ABOUT THIS TASK
Bring together copies of the lines in the data below that contain the word "Database".

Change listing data
┄┄┄┄┄┄

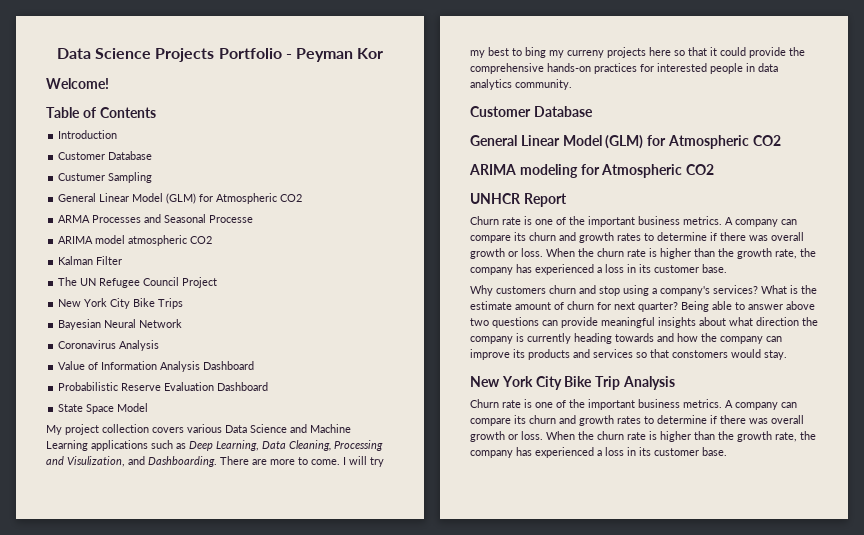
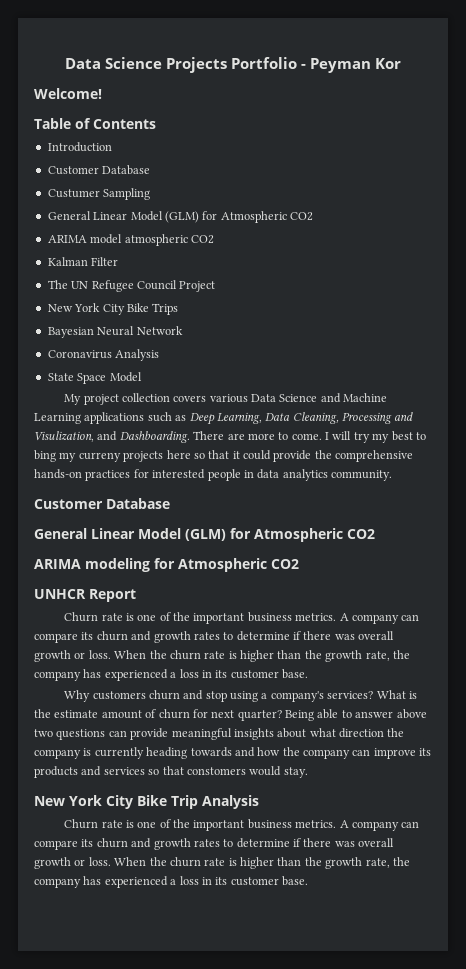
[58,214,254,223] // ARMA Processes and Seasonal Processe -> (313, 216) none
[58,361,255,372] [58,382,269,391] // Value of Information Analysis Dashboard // Probabilistic Reserve Evaluation Dashboard -> (160, 355) none

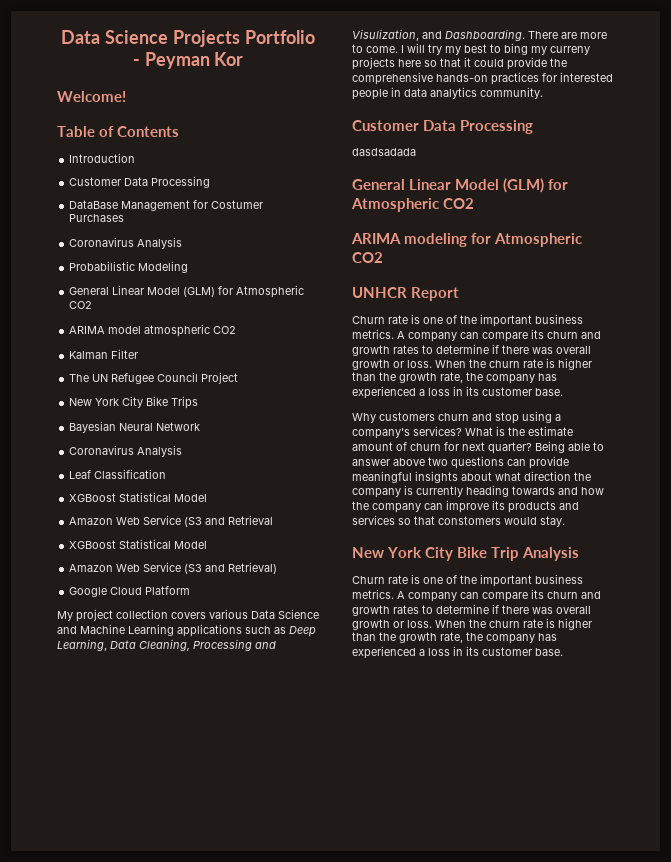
[102,165,151,175] [47,188,151,200] Database // Custumer Sampling -> [124,176,211,188] [69,200,264,211] [69,214,125,222] [69,237,183,249] [69,261,189,273] Data Processing // DataBase Management for Costumer Purchases // Coronavirus Analysis // Probabilistic Modeling
[47,372,142,384] State Space Model -> [69,469,167,479] [69,492,208,502] [69,515,274,527] [69,539,208,549] [69,562,278,574] [69,586,191,597] Leaf Classification // XGBoost Statistical Model // Amazon Web Service (S3 and Retrieval // XGBoost Statistical Model // Amazon Web Service (S3 and Retrieval) // Google Cloud Platform
[106,498,170,509] Database -> [423,120,534,134] [352,148,416,156] Data Processing // dasdsadada

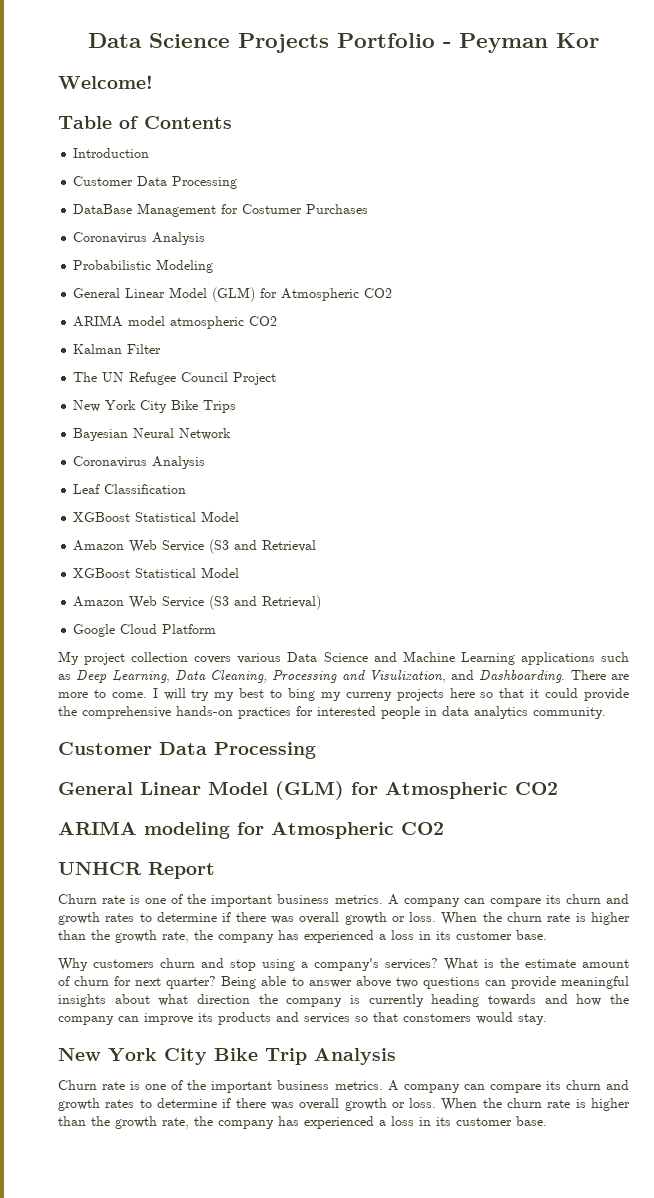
[352,148,416,156] // dasdsadada -> (316, 750) none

┄┄┄┄┄┄

ANSWER SECTION
[102,165,151,175] [47,188,151,200] Database // Custumer Sampling -> [124,176,211,188] [69,200,264,211] [69,214,125,222] [69,237,183,249] [69,261,189,273] Data Processing // DataBase Management for Costumer Purchases // Coronavirus Analysis // Probabilistic Modeling
[106,498,170,509] Database -> [423,120,534,134] [352,148,416,156] Data Processing // dasdsadada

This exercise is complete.